Linux gaining ground in Estonia

  • 2000-08-10
  • Aleksei Gynter
TALLINN - About 50 percent of Estonia's Web servers are now built on the Linux operating system, and one third of Estonian users have either Linux experience or use Linux-based products.

Why? According to Tenno Toniste from Ariman Ltd., an information technology company based in Tartu, it is the price. Costly Microsoft products are posing an ever weaker threat to Linux, which is free, no strings attached and getting better all the time. There are more than 7.5 million Linux users in the world, according to data provided by Eesti Linux, a non-profit organization established to promote Linux.

Developed in 1991 by University of Helsinki student Linus Torvalds, Linux has been available all over the world since 1994. Linux is open source, meaning any advanced user may make changes and adjustments to the operating system.

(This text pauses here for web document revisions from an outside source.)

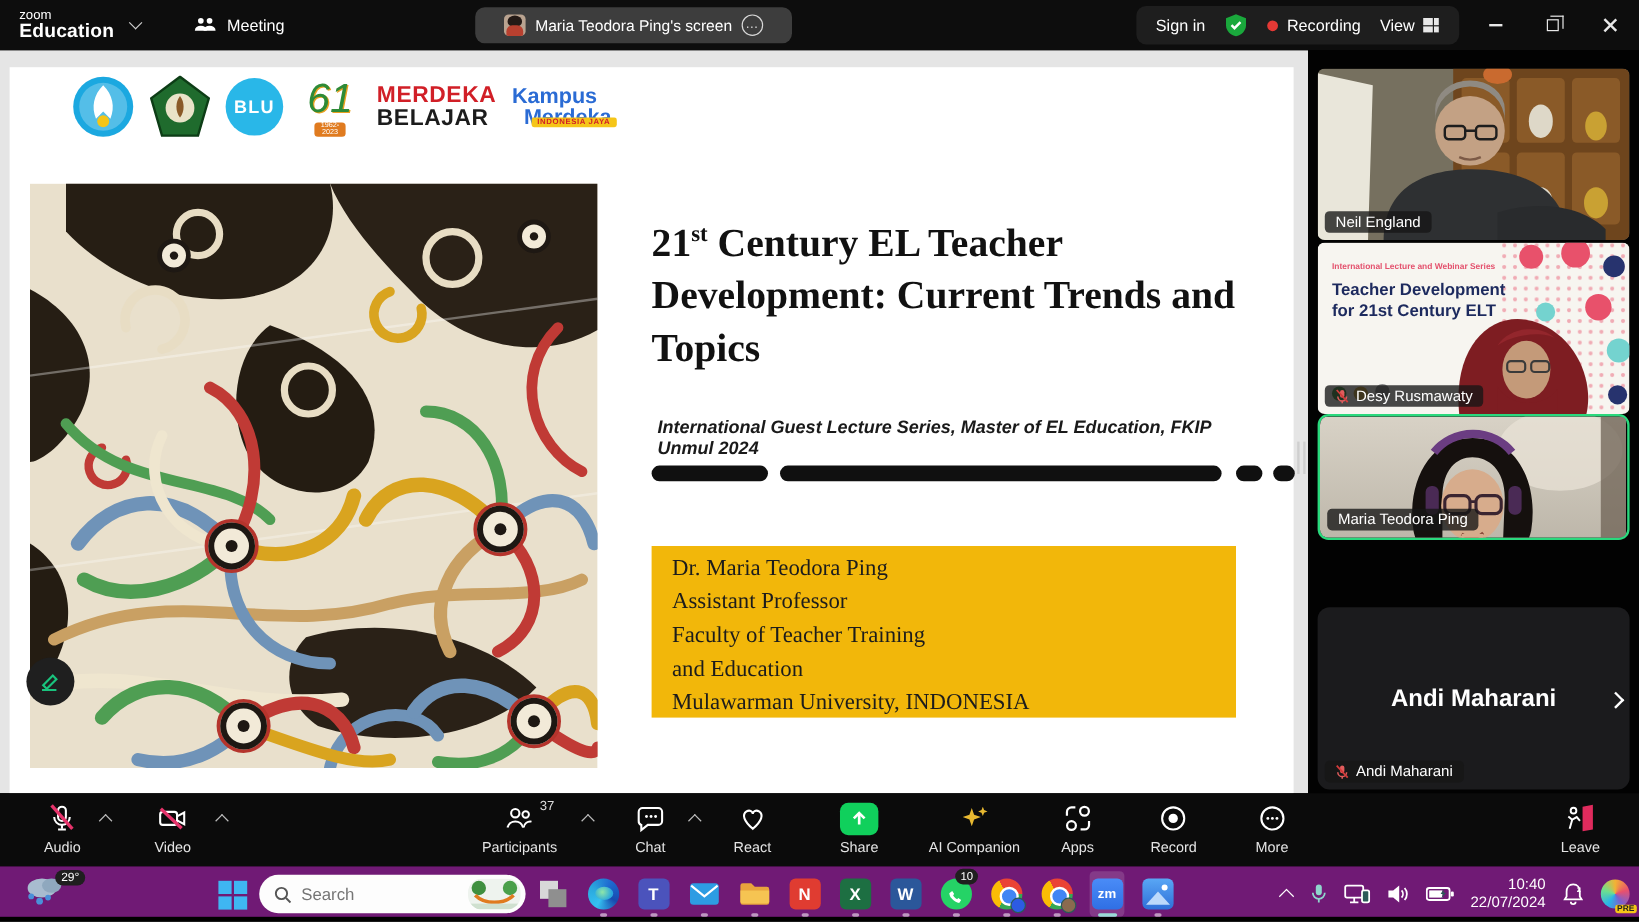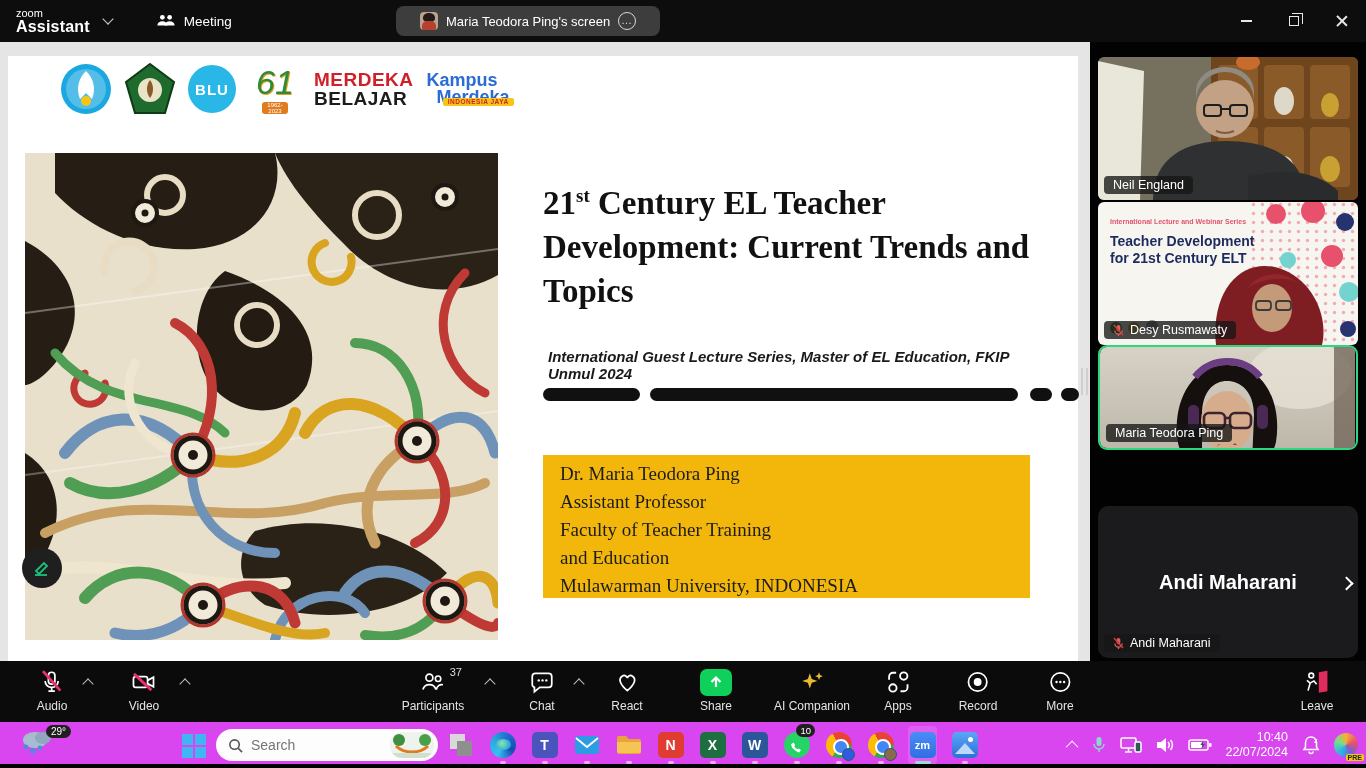--- a/index.html
+++ b/index.html
@@ -130,7 +130,7 @@
   <div class="titlebar">
     <div class="zoomlogo">
       <div class="l1">zoom</div>
-      <div class="l2">Assistant</div>
+      <div class="l2">Education</div>
     </div>
     <div class="chev-down"></div>
     <div class="meeting-tab">

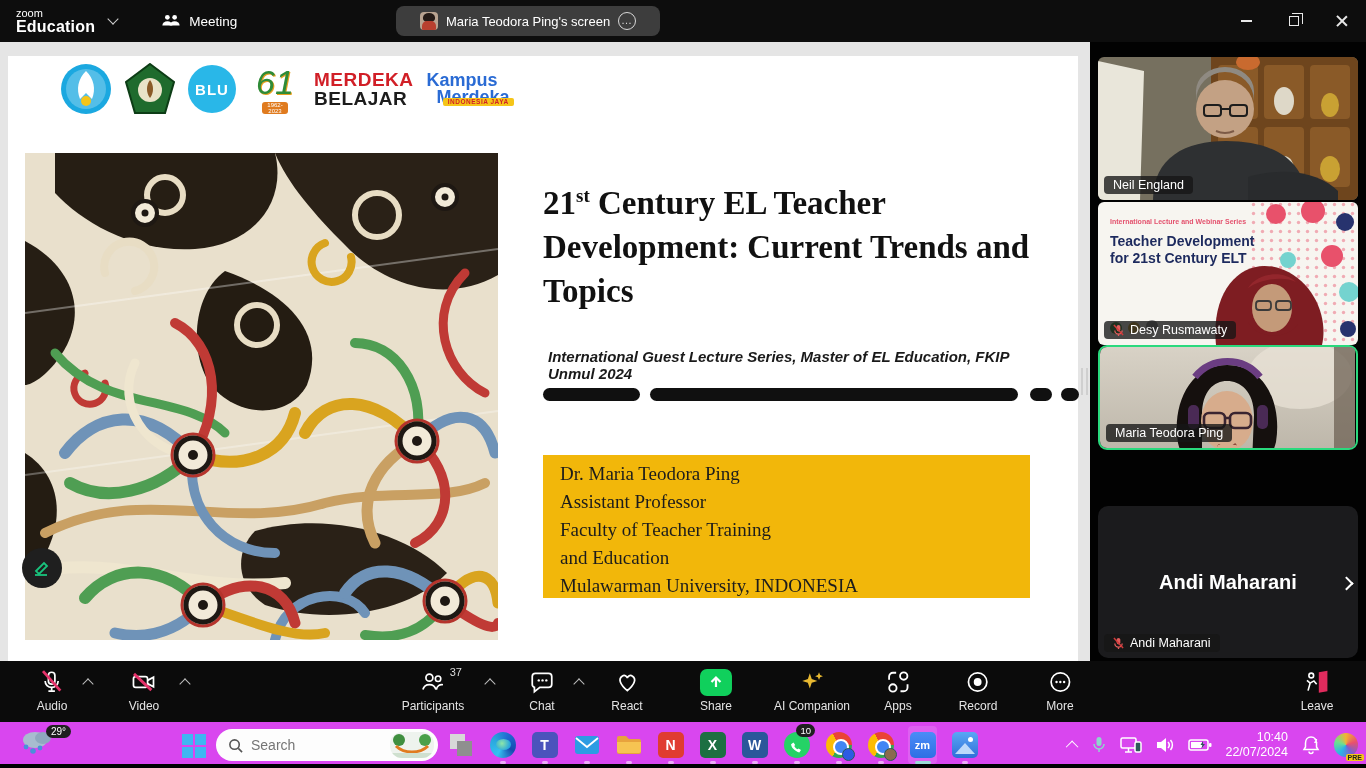--- a/index.html
+++ b/index.html
@@ -146,6 +146,26 @@
       <span class="mini-avatar"></span>
       <span>Maria Teodora Ping's screen</span>
       <span class="ellipsis-circle">…</span>
+    </div>
+    <div class="tb-right">
+      <span>Sign in</span>
+      <svg class="shield" viewBox="0 0 24 24">
+          <path d="M12 1 L22 5 V12 C22 18 17 22 12 23 C7 22 2 18 2 12 V5 Z" fill="#1aa83c"></path>
+          <path d="M7.5 12 l3 3 l6 -6" stroke="#fff" stroke-width="2.4" fill="none"></path>
+        </svg>
+      <span class="rec">
+        <span class="rec-dot"></span>
+        <span>Recording</span>
+      </span>
+      <span class="view-grp">
+        <span>View</span>
+        <span class="view-ic">
+            <span></span>
+            <span></span>
+            <span></span>
+            <span></span>
+          </span>
+      </span>
     </div>
     <div class="winbtns">
       <div class="winbtn">

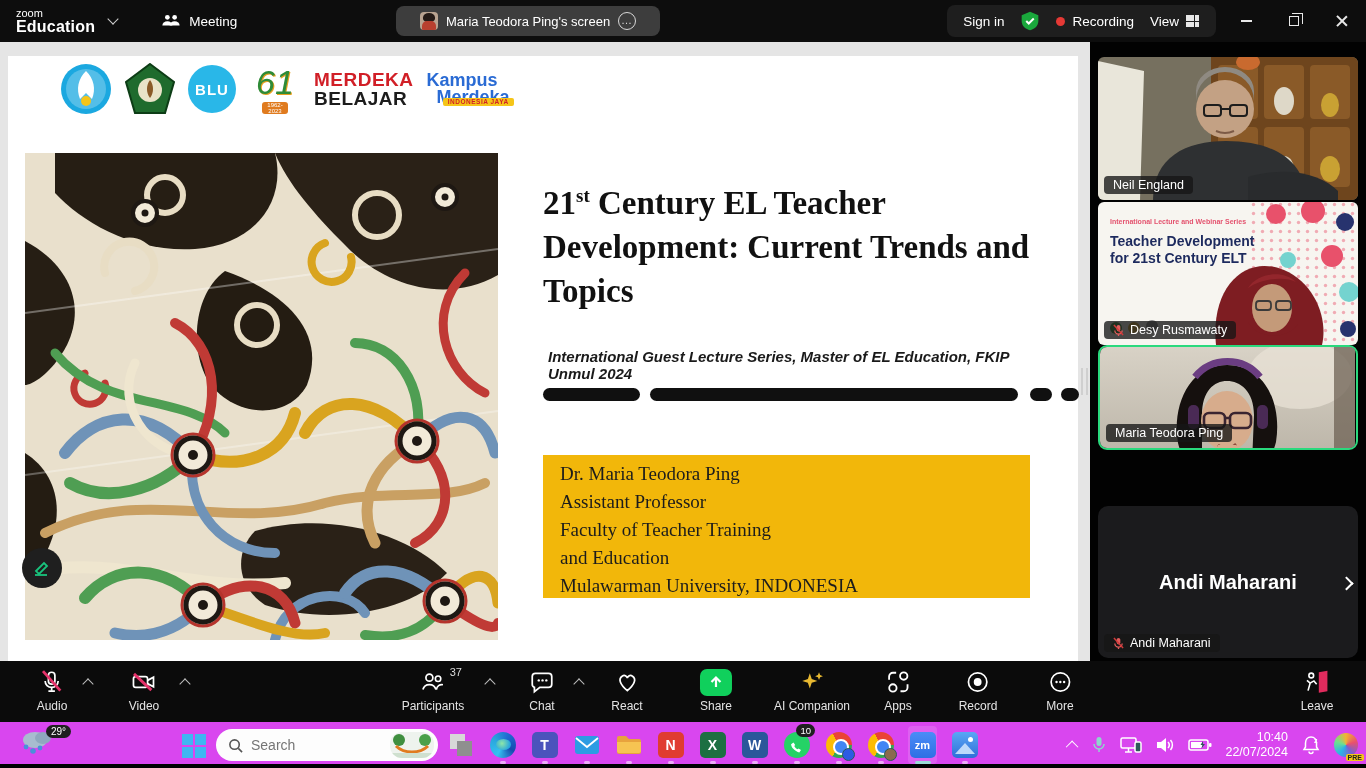--- a/index.html
+++ b/index.html
@@ -88,7 +88,7 @@
   .share-box { width:32px; height:27px; border-radius:7px; background:#10d05c; display:flex; align-items:center; justify-content:center; }
 
   
-  .taskbar { position:absolute; top:722px; left:0; width:1366px; height:42px; background:#d946ef; }
+  .taskbar { position:absolute; top:722px; left:0; width:1366px; height:42px; background:#701a75; }
   .weather { position:absolute; left:20px; top:5px; width:56px; height:38px; }
   .temp-badge { position:absolute; left:26px; top:-2px; background:#1f1f1f; color:#fff; font-size:10px; border-radius:9px; padding:1px 5px; }
   .startbtn { position:absolute; left:182px; top:12px; width:24px; height:24px; display:grid; grid-template-columns:11px 11px; grid-template-rows:11px 11px; gap:2px; }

This helps to improve the product permanently, by fixing existing mistakes of other programmers and creating other versions of Linux OS.

Linux operating system's basic component is free to download off the Internet, but specific applications like word processors or graphic tools come with a price tag. Different programmers create so-called distributors, which include the OS and some programs, such as Web and mail server software and word processing.

"Linux has got a great future in Estonia," said Toniste.

But his colleagues from IT training company IT Koolitus and PCT Computers aren't so sure.

Executive director Raido Toonekurg said the target group of Linux users in Estonia remains insufficient.

Mart Roogna, PCT Computers manager, added: "Interest towards Linux products may rise (only) after the release of a proper Linux version in Estonian."

Mandrake Linux, a distributor that won the Best Linux Product and Best Server Software award at Linux World Expo in 1999, is available in Estonian for about 1,000 kroons ($58).

"But Mandrake is not 100 percent in Estonian. Some commands remain in English," said Toniste.

Toonekurg pointed out that more than 30 people have passed Linux training courses at IT Koolitus since spring. All of them were IT specialists from different companies. The training course is three days long and costs 7,900 kroons ($465).

"During the last year the interest towards Linux products have risen either amongst small and big companies, but we do not see any queues forming in front of our door," he said.

Anton Kosinov, a Web master and creator of the virtual Library of Saint Anthony, commented on Linux's usability.

"Windows or Mac-based Web design software is still more convenient and powerful. But Linux is better for building a Web server."